■ **TRY IT**: As the answer, give every line of the records that includes the word "text".

(Dataset entries)

★ ★ ★

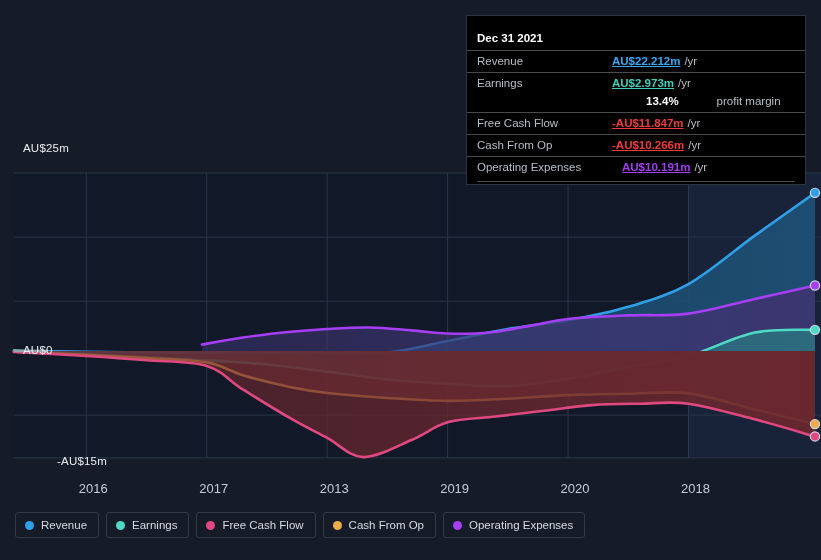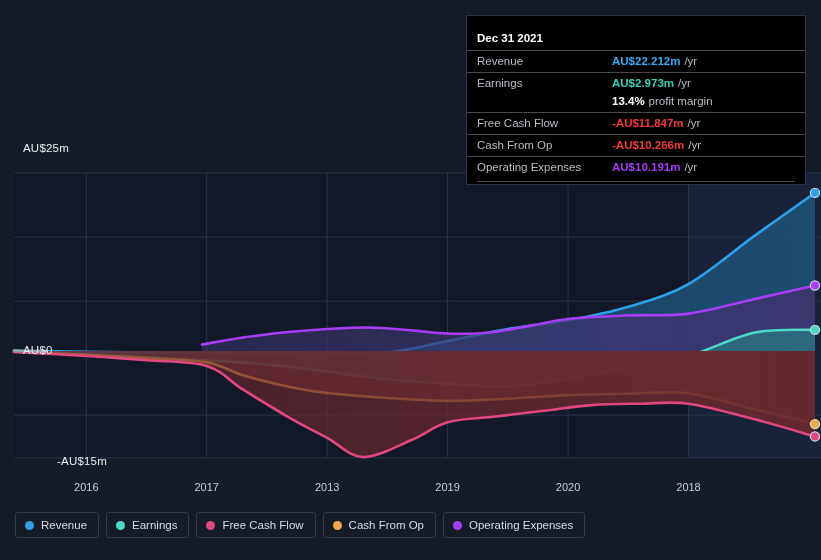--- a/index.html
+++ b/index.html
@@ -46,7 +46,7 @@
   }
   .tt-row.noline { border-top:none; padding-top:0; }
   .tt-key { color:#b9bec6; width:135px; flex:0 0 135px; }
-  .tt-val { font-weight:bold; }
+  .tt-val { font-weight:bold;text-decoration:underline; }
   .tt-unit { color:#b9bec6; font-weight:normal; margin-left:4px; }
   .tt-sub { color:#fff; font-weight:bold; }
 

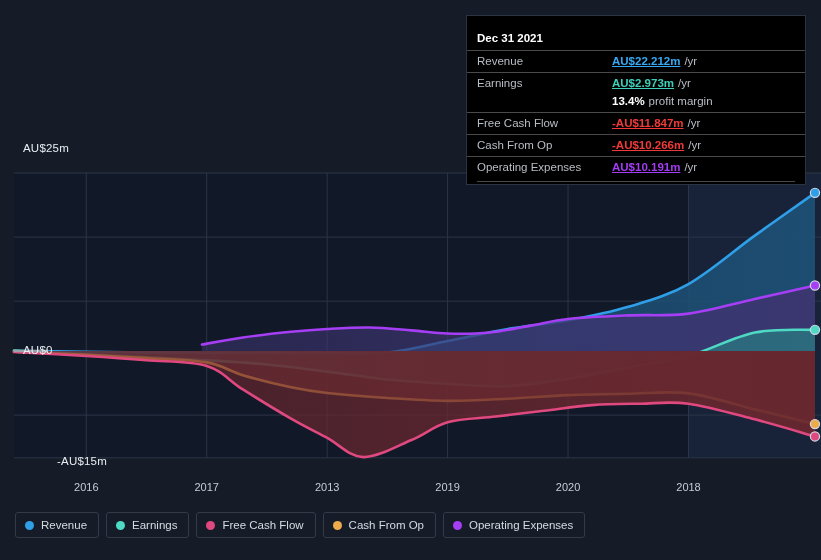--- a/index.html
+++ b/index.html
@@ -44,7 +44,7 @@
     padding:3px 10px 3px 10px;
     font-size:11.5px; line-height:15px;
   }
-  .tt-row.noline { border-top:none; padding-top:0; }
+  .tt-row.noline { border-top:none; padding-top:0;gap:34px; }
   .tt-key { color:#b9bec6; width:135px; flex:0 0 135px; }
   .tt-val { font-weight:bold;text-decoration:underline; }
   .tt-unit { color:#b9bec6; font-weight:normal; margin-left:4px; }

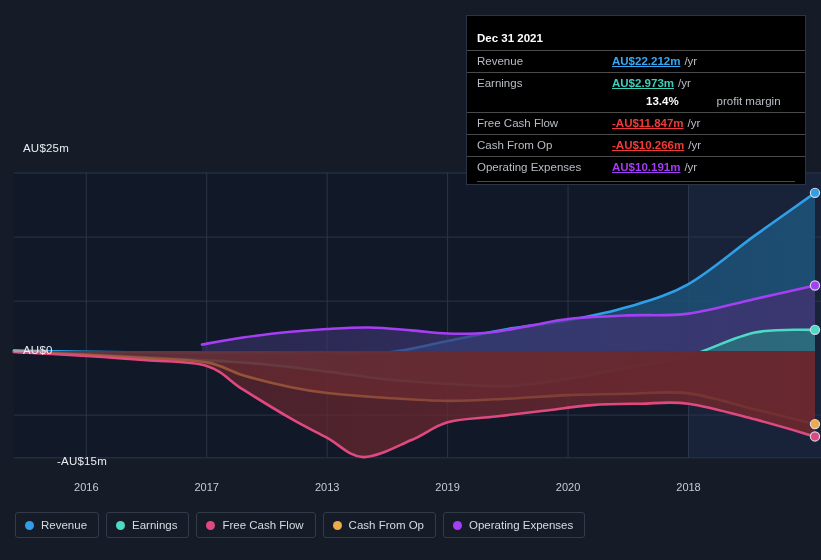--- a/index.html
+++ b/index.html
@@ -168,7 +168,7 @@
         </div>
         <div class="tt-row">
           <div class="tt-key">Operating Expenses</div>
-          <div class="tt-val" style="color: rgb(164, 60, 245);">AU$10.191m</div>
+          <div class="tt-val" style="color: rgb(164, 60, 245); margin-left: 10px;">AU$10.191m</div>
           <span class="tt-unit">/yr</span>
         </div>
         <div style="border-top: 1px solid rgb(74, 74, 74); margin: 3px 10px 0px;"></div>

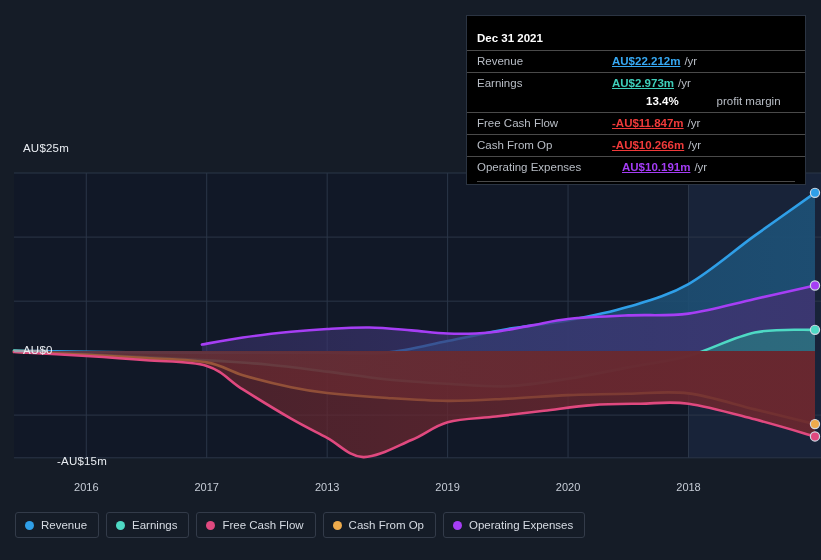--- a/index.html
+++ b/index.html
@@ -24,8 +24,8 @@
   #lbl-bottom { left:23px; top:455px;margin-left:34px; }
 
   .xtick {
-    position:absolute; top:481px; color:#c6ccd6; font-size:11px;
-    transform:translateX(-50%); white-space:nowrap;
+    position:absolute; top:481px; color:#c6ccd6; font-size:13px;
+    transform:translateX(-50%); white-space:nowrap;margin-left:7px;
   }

★ ★ ★

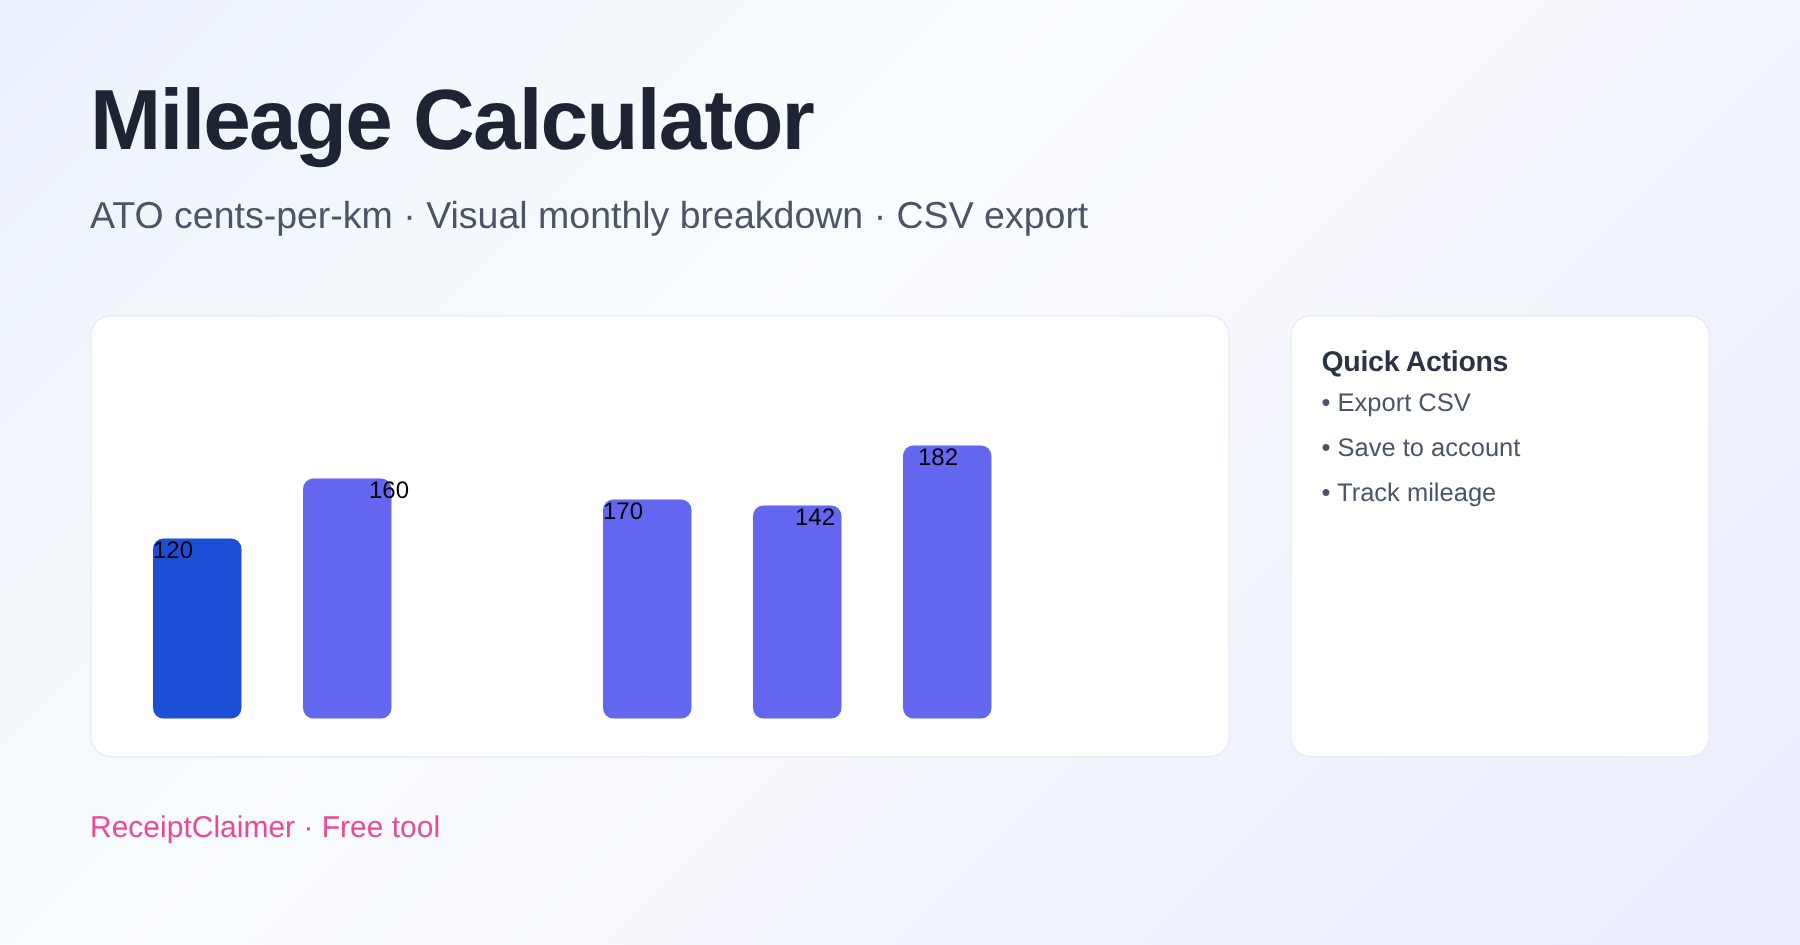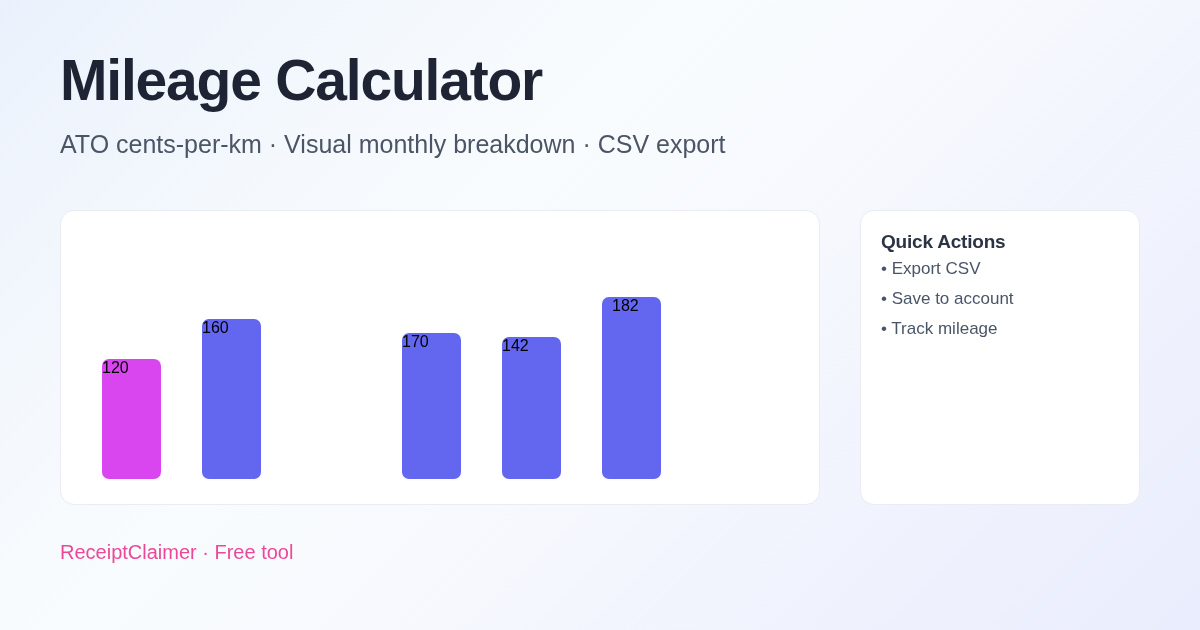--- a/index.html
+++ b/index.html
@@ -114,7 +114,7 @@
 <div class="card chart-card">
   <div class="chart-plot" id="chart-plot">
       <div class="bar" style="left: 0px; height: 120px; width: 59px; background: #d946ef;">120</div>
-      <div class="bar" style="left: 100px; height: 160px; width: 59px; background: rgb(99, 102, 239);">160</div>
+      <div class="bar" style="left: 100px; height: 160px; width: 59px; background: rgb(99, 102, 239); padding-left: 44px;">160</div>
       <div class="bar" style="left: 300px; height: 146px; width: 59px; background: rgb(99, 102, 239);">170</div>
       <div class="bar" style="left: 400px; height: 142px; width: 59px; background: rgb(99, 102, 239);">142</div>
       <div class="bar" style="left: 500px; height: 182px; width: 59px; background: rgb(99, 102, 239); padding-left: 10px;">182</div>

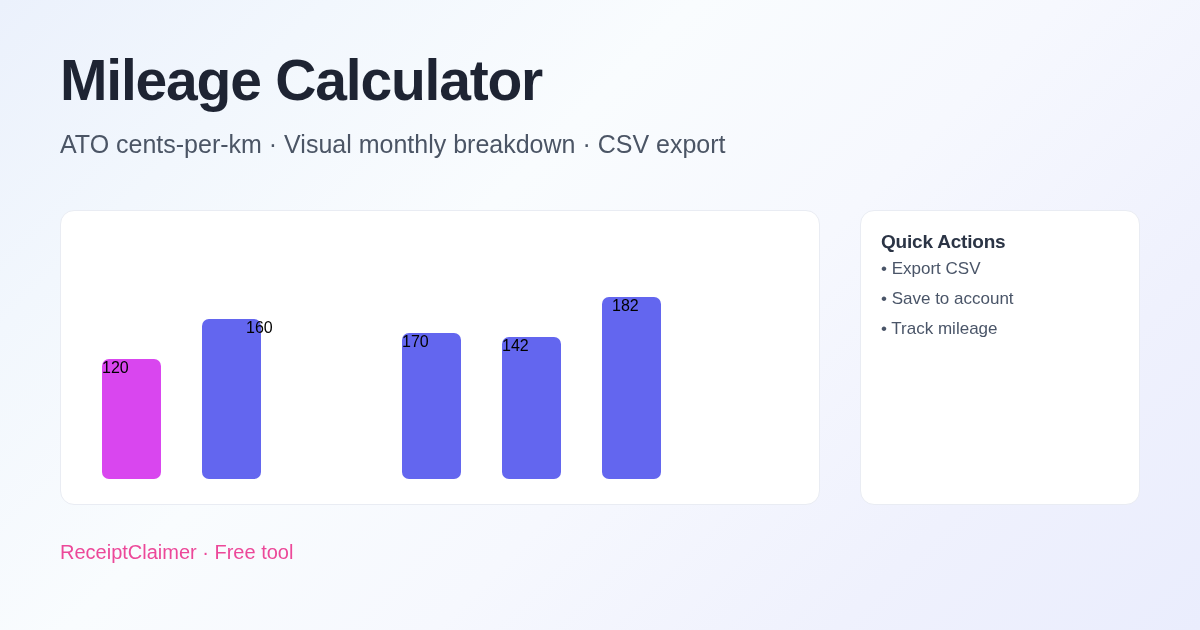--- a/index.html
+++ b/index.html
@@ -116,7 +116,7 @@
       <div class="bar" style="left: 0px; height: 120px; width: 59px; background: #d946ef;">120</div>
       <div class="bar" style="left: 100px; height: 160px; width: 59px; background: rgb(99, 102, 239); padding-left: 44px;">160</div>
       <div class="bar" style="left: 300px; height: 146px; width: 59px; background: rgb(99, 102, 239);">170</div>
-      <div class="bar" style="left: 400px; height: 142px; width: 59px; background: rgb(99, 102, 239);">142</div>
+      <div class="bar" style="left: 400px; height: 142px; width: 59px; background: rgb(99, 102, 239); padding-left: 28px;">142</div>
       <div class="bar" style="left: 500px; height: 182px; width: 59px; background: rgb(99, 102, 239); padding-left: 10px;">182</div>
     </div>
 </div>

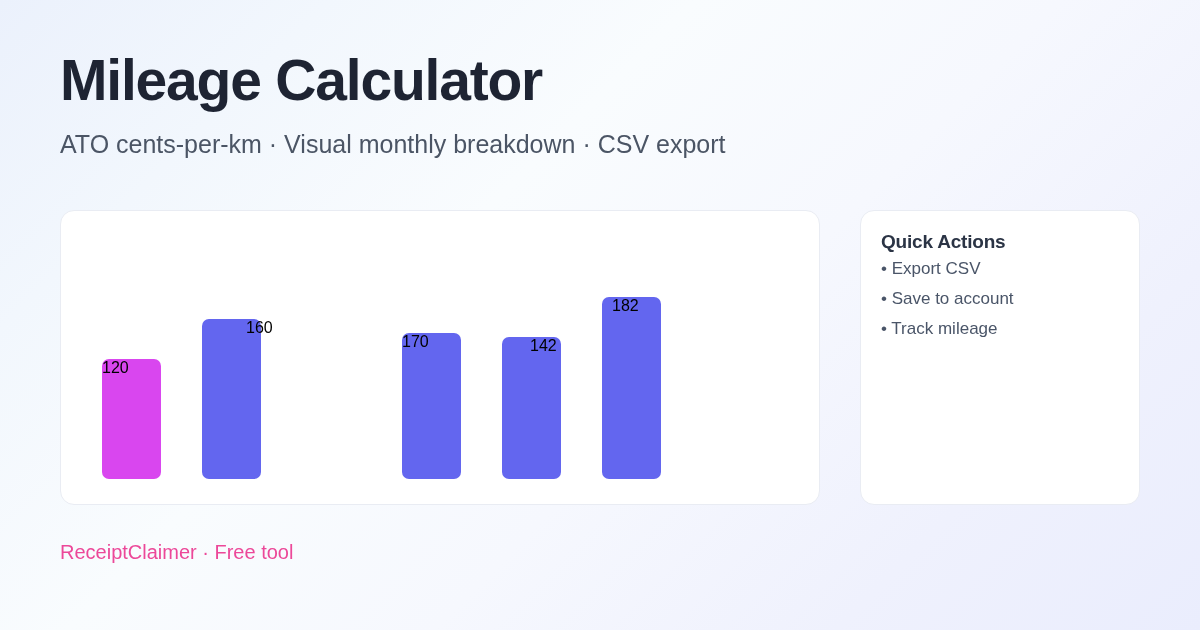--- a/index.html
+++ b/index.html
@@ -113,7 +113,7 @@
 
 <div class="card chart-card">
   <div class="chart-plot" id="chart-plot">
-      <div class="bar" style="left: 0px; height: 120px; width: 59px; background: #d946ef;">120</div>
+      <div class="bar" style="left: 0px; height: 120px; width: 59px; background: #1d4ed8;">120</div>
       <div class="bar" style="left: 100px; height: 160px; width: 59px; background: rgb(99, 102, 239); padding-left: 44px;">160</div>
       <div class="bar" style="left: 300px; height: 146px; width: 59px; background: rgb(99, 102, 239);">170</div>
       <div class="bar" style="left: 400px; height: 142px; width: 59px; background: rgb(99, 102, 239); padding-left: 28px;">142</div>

★ ★ ★

■ **WRITTEN RESPONSE**:
+  .tt-val { font-weight:bold;text-decoration:underline; }
   .tt-val { font-weight:bold;text-decoration:underline; }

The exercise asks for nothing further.